Media-related industries: expensive audience measurement and increased presence of several international advertising agencies
A lion’s share of the advertising market in Croatia is controlled by the biggest international advertising agencies (such as McCann Erikson, BBDO or Grey, for example). This is not a result of the more recent transition or market re-distribution; let us just mention as indication of the “organic” development of the advertising market in Croatia that McCann opened its office in Zagreb as early as in the mid-eighties, followed by other global advertising leaders as of the mid-90s. With the existence of several major agencies, there is no real danger of overt dominance of any of them. In the late 90s and in the first five years of 2000, the advertising sector was among the fastest-growing industry branches, reaching at certain points even double-digit annual growth. As mentioned, this came to a stop in 2007/2008, recording afterwards a continuous decline.
Leading international companies in the field of surveys and ratings (such as Gallup and AGB Nielsen) have been present for years in Croatia and have set quality standards for all market participants. Audience ratings, readership and visits data are in general reliable and precise, based on sophisticated and internationally recognized measurement methodologies (such as people meter, for example). Although there are no concerns in that regard (methodology, reliability), surveys and other measurement data are usually prohibitively expensive, reducing their clients mostly to major national media only.
Although the Audit Bureau of Circulation has not taken roots, available circulation figures are accurate with a margin of error of up to 10%.

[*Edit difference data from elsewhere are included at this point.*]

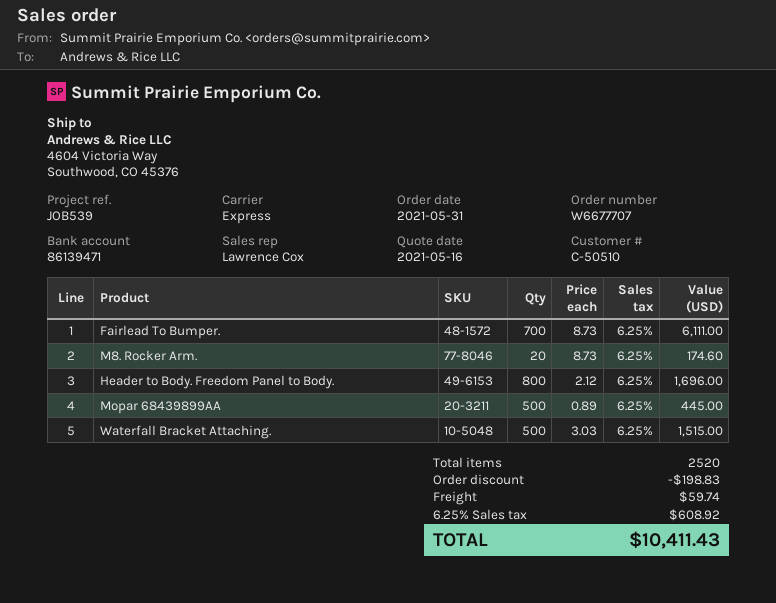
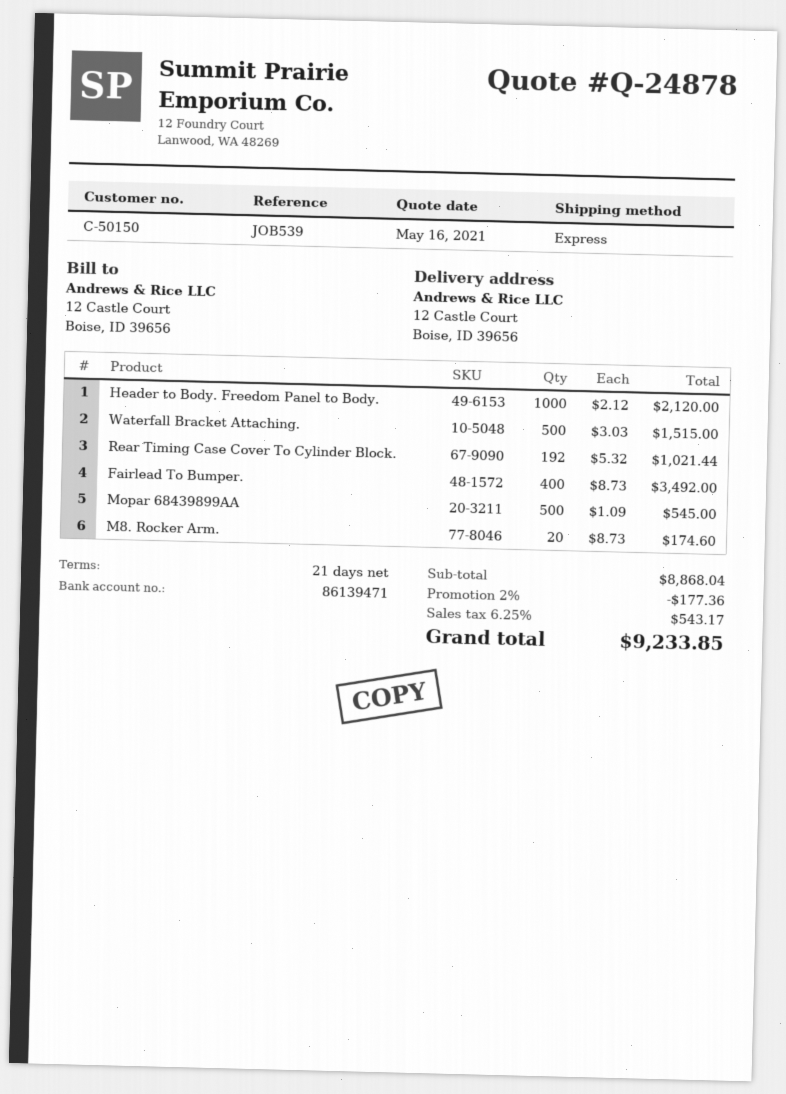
customer number: C-50510 -> C-50150
ship to: 4604 Victoria Way, Southwood, CO 45376 -> 12 Castle Court, Boise, ID 39656
Fairlead To Bumper.: 700 x 8.73 = 6111.00 -> 400 x 8.73 = 3492.00
Header to Body. Freedom Panel to Body.: 800 x 2.12 = 1696.00 -> 1000 x 2.12 = 2120.00
Mopar 68439899AA: 500 x 0.89 = 445.00 -> 500 x 1.09 = 545.00
Rear Timing Case Cover To Cylinder Block.: none -> 192 x 5.32 = 1021.44
discount: 198.83 -> 177.36
shipping: 59.74 -> none
tax: 6.25% = 608.92 -> 6.25% = 543.17
total: 10411.43 -> 9233.85

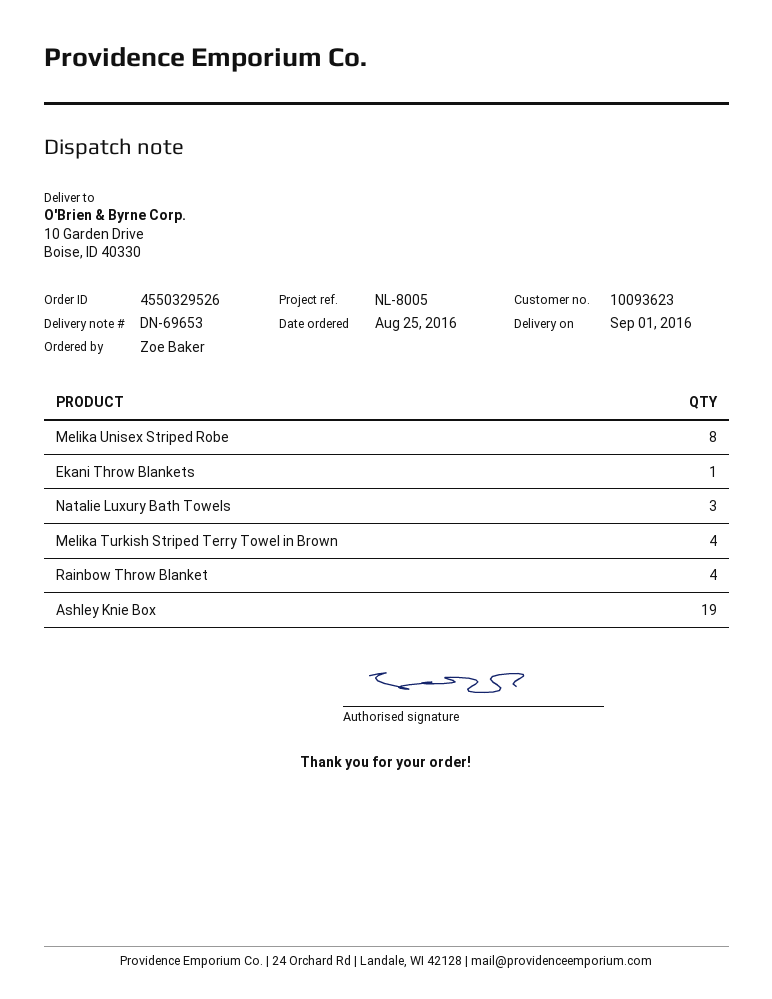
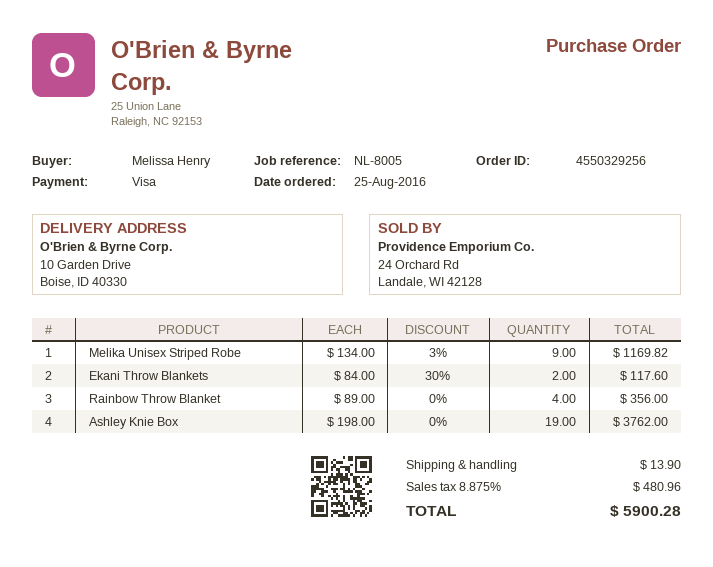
order number: 4550329526 -> 4550329256
ordered by: Zoe Baker -> Melissa Henry
Melika Unisex Striped Robe: 8 -> 9
Ekani Throw Blankets: 1 -> 2
Natalie Luxury Bath Towels: 3 -> none
Melika Turkish Striped Terry Towel in Brown: 4 -> none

In times of crisis, media are more vulnerable and more exposed to different forms of undue influences on their editorial policies. For example, it is strange that the Croatian public had to wait to read comments in Slovenian media on some disputable issues related to the main business operation (takeover of the Slovenian company Mercator) of the Croatian company Agrokor, which is the biggest national advertiser. To make it clear: the problem is not in the political affiliations of the major advertisers, which is not relevant (any more) for their market position. It is about their “untouchable” status in the mainstream media, which goes well beyond the definition of political instrumentalization.